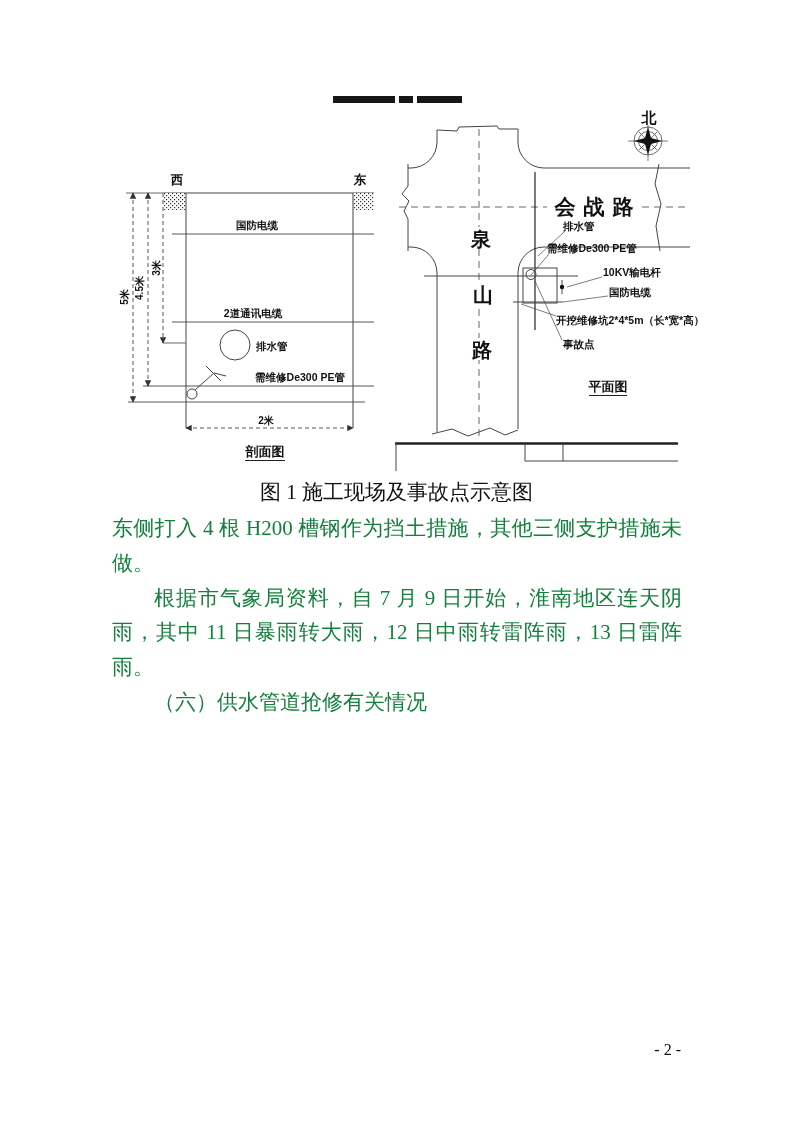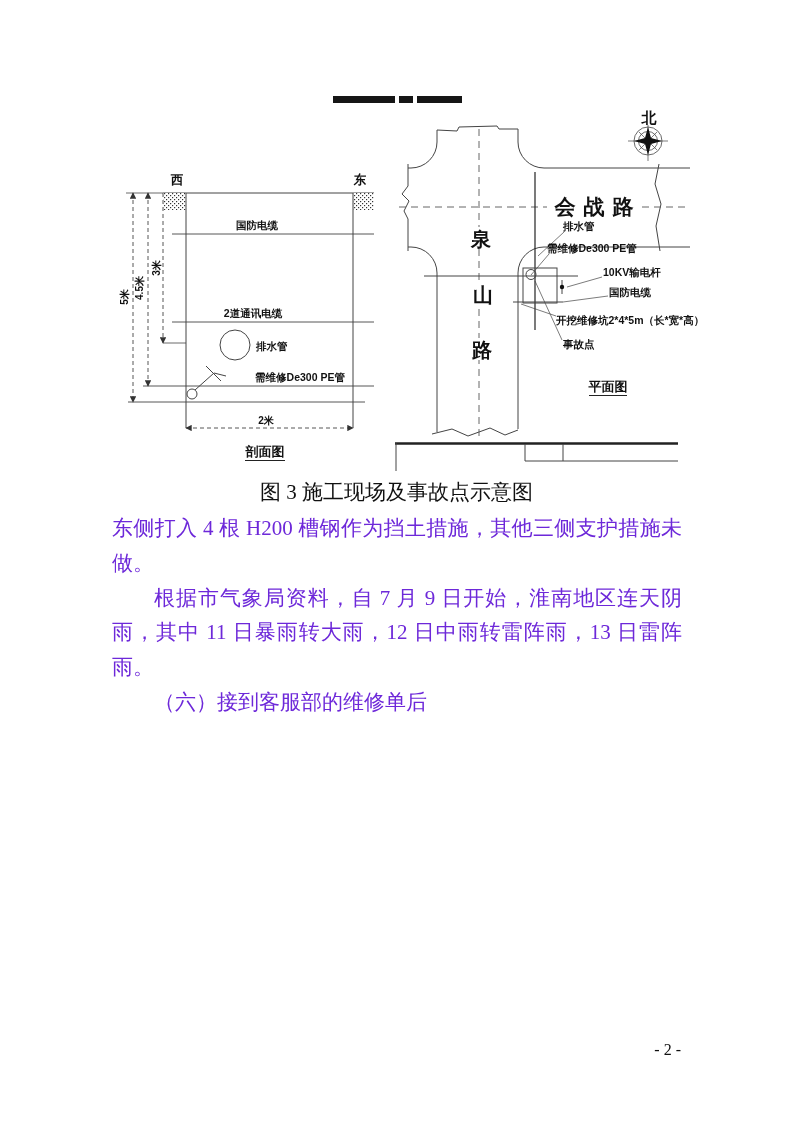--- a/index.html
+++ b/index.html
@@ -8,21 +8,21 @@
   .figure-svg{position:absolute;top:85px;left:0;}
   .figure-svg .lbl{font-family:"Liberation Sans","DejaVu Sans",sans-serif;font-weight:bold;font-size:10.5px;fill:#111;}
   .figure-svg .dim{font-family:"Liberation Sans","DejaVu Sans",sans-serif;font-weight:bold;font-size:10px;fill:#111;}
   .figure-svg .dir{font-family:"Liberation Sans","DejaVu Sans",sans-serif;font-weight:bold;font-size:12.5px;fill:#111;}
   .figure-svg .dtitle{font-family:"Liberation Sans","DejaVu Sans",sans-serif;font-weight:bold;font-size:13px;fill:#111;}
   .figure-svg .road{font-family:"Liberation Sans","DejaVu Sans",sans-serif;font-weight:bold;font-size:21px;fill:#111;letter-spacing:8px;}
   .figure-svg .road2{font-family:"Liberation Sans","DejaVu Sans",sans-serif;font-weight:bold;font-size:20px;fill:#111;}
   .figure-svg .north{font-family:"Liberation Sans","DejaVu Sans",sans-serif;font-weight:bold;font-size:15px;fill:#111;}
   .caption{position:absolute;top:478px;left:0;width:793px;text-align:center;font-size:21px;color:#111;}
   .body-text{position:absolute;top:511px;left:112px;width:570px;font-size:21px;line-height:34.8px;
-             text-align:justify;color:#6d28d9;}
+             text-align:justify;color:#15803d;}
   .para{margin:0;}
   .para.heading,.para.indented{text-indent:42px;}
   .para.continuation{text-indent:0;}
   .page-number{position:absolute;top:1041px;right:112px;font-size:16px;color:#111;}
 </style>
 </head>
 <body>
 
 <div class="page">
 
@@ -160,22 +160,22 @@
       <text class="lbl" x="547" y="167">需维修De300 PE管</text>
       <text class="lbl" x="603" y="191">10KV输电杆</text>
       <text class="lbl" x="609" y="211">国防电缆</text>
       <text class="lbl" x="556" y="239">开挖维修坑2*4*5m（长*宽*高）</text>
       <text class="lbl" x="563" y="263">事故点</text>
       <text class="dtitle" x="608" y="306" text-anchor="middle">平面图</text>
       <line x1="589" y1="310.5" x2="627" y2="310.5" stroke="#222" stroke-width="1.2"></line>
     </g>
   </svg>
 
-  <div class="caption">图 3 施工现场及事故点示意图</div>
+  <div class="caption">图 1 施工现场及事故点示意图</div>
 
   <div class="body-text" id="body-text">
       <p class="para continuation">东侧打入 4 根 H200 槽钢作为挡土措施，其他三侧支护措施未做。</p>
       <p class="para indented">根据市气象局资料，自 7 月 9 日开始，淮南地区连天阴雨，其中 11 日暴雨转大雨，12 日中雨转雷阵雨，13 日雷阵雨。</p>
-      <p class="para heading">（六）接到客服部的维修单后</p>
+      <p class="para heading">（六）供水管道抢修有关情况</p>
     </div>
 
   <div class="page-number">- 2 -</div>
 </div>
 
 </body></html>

● ● ● ● ●

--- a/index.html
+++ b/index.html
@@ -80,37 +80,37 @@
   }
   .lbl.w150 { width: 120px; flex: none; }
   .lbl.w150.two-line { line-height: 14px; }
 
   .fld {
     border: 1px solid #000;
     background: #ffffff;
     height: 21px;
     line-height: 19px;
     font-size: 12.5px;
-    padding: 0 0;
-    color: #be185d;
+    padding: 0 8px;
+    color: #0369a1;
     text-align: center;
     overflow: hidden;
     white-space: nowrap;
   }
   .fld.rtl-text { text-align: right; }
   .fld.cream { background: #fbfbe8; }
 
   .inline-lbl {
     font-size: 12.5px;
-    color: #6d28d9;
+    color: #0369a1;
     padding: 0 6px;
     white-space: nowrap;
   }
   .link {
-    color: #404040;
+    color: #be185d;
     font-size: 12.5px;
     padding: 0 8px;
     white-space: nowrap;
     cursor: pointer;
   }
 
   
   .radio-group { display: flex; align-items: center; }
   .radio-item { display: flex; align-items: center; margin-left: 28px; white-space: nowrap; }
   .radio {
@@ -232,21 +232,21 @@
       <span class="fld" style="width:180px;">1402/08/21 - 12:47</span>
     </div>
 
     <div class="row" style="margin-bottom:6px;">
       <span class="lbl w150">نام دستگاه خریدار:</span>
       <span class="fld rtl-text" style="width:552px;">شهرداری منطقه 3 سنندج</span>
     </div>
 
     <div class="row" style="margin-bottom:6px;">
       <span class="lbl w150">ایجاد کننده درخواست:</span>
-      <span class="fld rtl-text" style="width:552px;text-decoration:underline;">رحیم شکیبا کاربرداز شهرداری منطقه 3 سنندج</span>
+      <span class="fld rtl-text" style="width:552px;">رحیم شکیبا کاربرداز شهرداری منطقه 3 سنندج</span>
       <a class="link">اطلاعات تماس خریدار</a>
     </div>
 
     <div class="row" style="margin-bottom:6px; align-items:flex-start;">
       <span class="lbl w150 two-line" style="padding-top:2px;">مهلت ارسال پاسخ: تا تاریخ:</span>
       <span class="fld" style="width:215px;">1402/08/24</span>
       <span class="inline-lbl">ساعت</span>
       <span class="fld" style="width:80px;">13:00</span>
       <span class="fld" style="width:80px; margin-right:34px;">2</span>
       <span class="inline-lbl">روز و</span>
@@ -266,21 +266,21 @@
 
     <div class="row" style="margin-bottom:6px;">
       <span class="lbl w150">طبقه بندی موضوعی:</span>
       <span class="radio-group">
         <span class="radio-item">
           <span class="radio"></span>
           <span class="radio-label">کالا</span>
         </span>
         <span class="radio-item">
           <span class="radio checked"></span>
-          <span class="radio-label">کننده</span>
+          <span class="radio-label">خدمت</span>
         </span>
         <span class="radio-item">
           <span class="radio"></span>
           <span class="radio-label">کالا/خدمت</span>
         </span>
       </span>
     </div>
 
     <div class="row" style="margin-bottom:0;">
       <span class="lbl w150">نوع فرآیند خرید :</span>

● ● ● ● ●

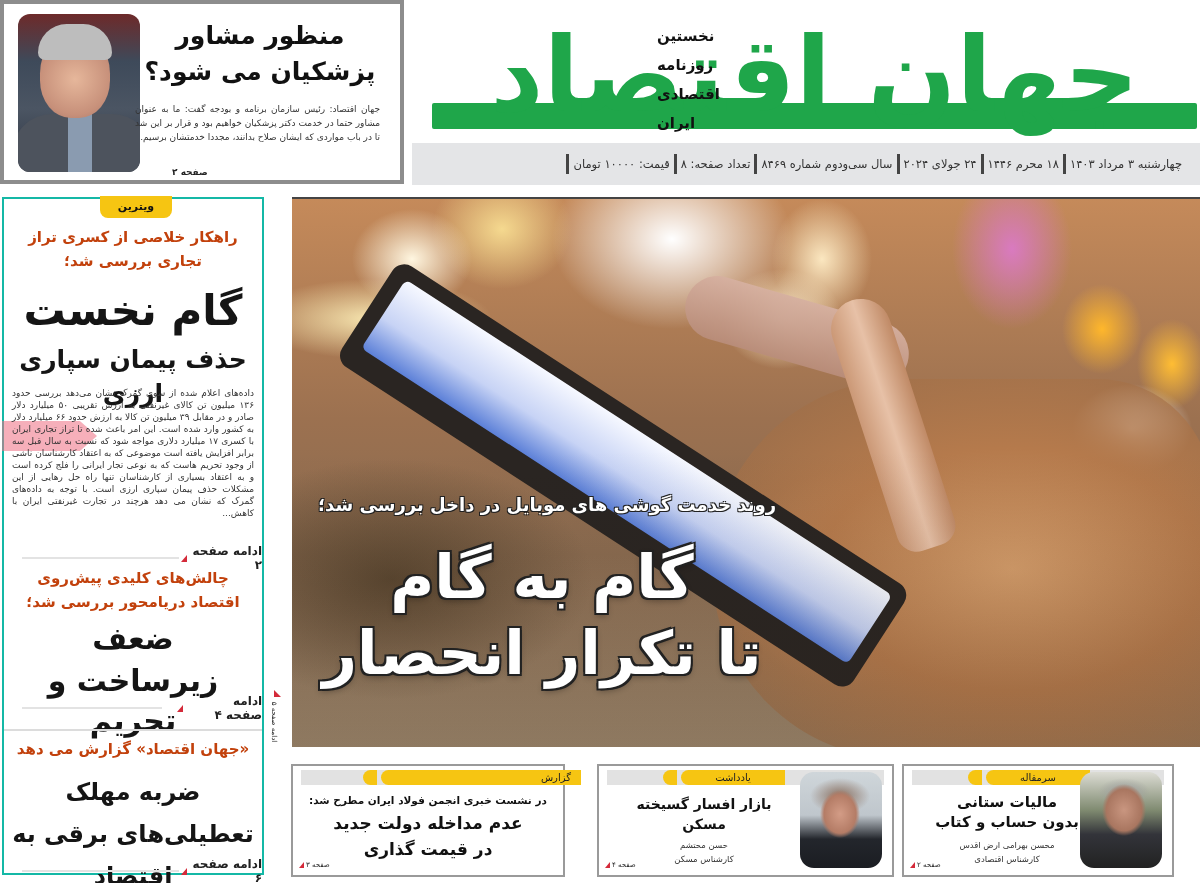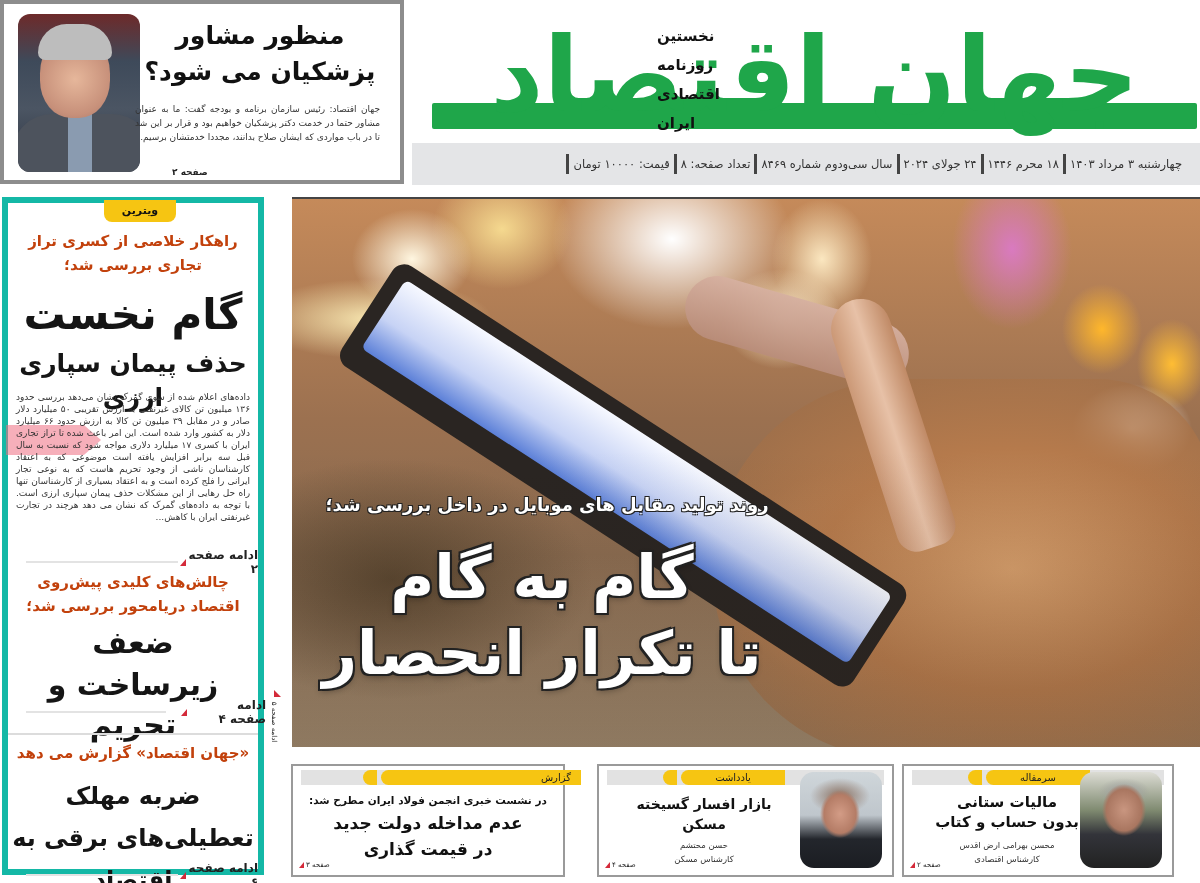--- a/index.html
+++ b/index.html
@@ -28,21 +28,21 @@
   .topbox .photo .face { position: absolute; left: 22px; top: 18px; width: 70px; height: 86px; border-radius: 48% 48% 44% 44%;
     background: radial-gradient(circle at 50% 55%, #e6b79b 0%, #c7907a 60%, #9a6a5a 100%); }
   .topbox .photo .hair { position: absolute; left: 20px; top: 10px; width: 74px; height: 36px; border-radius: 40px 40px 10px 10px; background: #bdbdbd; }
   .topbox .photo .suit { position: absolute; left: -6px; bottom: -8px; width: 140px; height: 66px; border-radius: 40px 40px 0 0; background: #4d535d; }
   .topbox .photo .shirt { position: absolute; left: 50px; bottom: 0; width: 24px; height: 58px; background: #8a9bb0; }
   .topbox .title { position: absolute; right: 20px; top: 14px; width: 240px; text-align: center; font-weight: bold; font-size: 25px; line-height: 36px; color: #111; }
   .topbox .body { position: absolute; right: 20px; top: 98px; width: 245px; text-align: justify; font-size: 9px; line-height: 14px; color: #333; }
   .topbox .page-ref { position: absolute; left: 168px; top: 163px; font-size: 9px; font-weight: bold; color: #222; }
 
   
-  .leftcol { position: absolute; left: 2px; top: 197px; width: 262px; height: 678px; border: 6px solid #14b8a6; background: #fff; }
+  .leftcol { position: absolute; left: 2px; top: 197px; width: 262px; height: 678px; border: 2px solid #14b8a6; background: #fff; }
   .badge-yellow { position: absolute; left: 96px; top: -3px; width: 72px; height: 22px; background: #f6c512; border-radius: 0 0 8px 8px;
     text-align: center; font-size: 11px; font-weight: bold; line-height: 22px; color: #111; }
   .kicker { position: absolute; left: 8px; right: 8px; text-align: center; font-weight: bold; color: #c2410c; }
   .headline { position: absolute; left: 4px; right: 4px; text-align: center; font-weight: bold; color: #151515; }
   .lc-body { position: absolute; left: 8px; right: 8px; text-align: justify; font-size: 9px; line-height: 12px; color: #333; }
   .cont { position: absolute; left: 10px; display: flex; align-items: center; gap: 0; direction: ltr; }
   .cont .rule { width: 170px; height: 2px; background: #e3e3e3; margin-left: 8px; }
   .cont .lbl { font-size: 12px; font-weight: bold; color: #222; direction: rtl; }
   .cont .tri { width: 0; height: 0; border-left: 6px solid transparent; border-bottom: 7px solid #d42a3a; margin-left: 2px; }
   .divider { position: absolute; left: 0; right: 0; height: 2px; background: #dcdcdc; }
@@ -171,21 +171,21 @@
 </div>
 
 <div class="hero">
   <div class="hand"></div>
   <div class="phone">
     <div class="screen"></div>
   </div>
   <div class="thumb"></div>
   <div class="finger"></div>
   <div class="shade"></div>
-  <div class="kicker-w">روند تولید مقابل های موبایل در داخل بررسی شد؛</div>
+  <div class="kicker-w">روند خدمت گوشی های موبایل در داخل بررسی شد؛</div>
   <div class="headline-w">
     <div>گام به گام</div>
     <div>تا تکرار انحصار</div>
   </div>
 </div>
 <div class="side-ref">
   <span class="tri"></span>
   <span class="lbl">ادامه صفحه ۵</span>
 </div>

● ● ● ● ●

When the word "justify" appears in a line of the listing, pull that line out.

-             text-align:justify;color:#6d28d9;}
+             text-align:justify;color:#15803d;}
   .topbox .body { position: absolute; right: 20px; top: 98px; width: 245px; text-align: justify; font-size: 9px; line-height: 14px; color: #333; }
   .lc-body { position: absolute; left: 8px; right: 8px; text-align: justify; font-size: 9px; line-height: 12px; color: #333; }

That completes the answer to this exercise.